I Don’t Want to Set the World on Fire
Boaz Yosef Friedman’s & Jihye Rhii’s at AURA Kunstraum, Düsseldorf 2022


The title of the exhibition, borrowed from the eponymous song by The Ink Spots, creates paths to various topics, all of great intensity. Those who recognise the lyrics might think of deep love and burning desire where the vocal group repeats throughout: I don't want to set the world on fire / I just want to start / a flame in your heart . Others might think of the ecological discourse and its impending danger and take the title as a cautionary plead. But what these paths have in common, and what the works explore, is how to move dynamically within internal and external landscapes, how to conceal enough but reveal enough without losing the grip, without setting the world on fire. As the song builds depth by layering one verse in different vocal notes throughout the song, both Boaz’s and Jihye’s work present layers, of images, bamboo curtains, colours, objects painted, as in Boaz’s greyscale paintings, and physical, where Jihye’s two tier silver fountain sits atop a television. The petals of the fountain seem as frozen, while the object it rests on shows the fountain in movement and function. This creates an exciting dream-logic in the space, where object and image merge. The layers are revealed and hidden simultaneously in Boaz’s white paintings where lines across the canvas reveal that there are colours underneath the top layer, it is not one colour but many and it is hard to tell whether green is covering orange or orange fading into green.

There is nuance as well as magic to the exhibition and one could think of Shakespeare's Tempest when moving through the space. Like Prospero, the works use their magical elements or tendencies to find ways of survival. Jihye’s buckets of bright yellow Ginkgo balls suggest collecting or foraging. Boaz’s shadow on sand paintings suggest capture and the sand itself of course a direct signifier to the beach and tide.
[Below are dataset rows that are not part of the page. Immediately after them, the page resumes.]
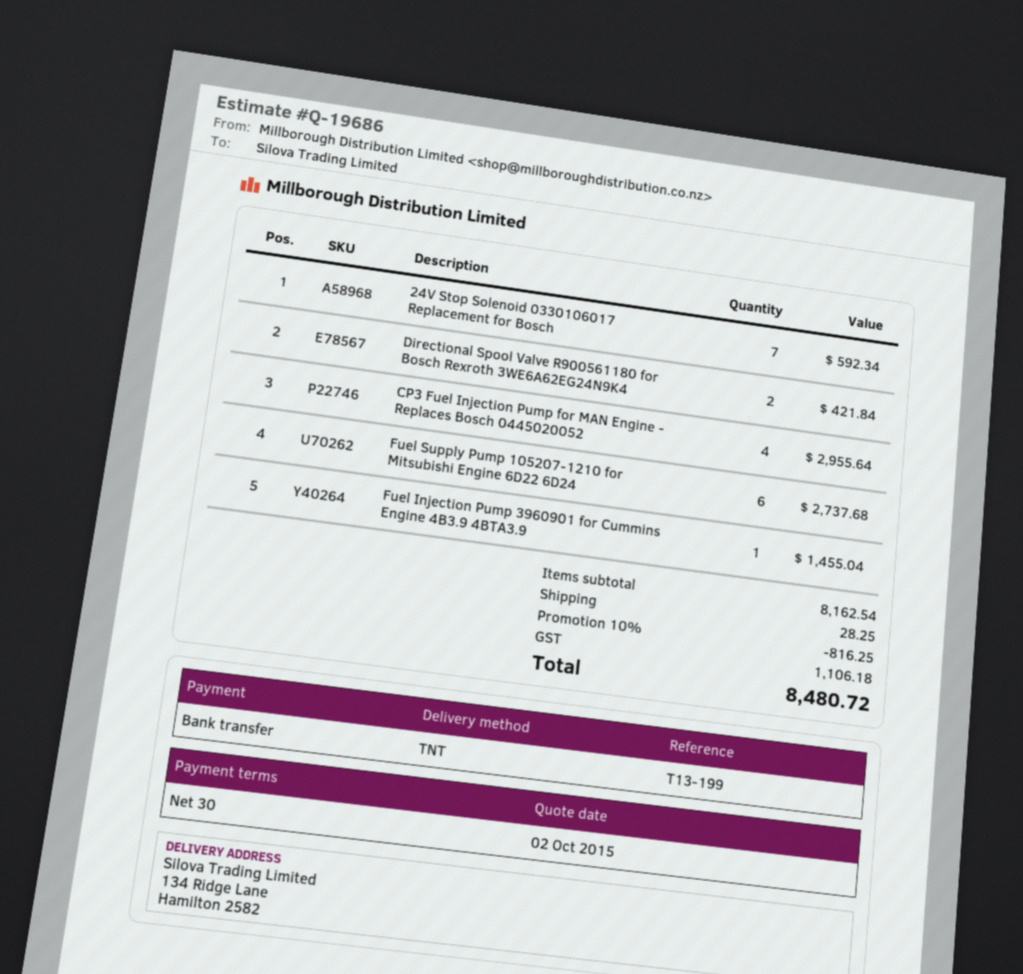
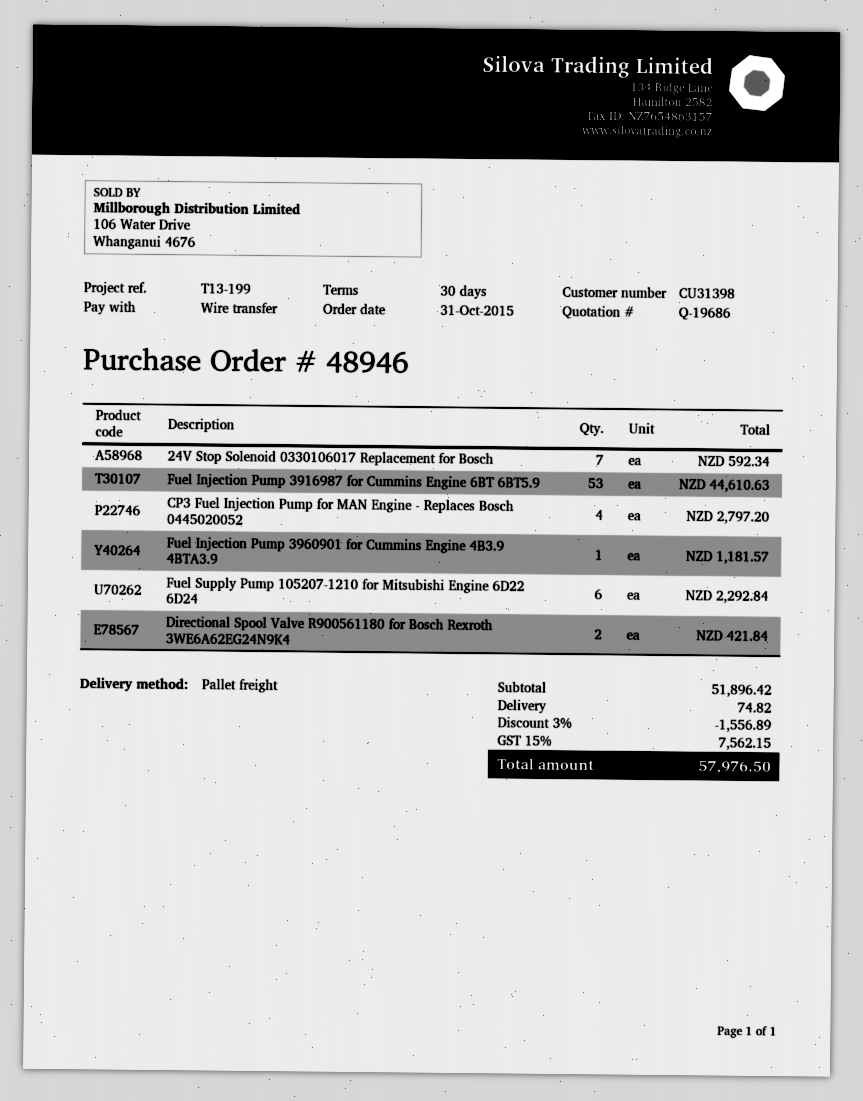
shipping method: TNT -> pallet freight
CP3 Fuel Injection Pump for MAN Engine - Replaces Bosch 0445020052: 4 for 2955.64 -> 4 for 2797.20
Fuel Supply Pump 105207-1210 for Mitsubishi Engine 6D22 6D24: 6 for 2737.68 -> 6 for 2292.84
Fuel Injection Pump 3960901 for Cummins Engine 4B3.9 4BTA3.9: 1 for 1455.04 -> 1 for 1181.57
Fuel Injection Pump 3916987 for Cummins Engine 6BT 6BT5.9: none -> 53 for 44610.63
subtotal: 8162.54 -> 51896.42
discount: 10% = 816.25 -> 3% = 1556.89
shipping: 28.25 -> 74.82
tax: 1106.18 -> 7562.15
total: 8480.72 -> 57976.50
Finally, the ocean twirls, it seems endlessly, into a belly button in Jihye’s video projection, which presents us with a constant movement not going anywhere, the constant friction in the turning axis, the navel of the world.

And if we might have, like the Ink Spots, lost all ambition for worldly acclaim , there is plenty of hope in this exhibition; there are potential worlds, magical and mundane, vibrating worlds collapsing inwards, expanding outwards, having the potential of starting a flame in our heart.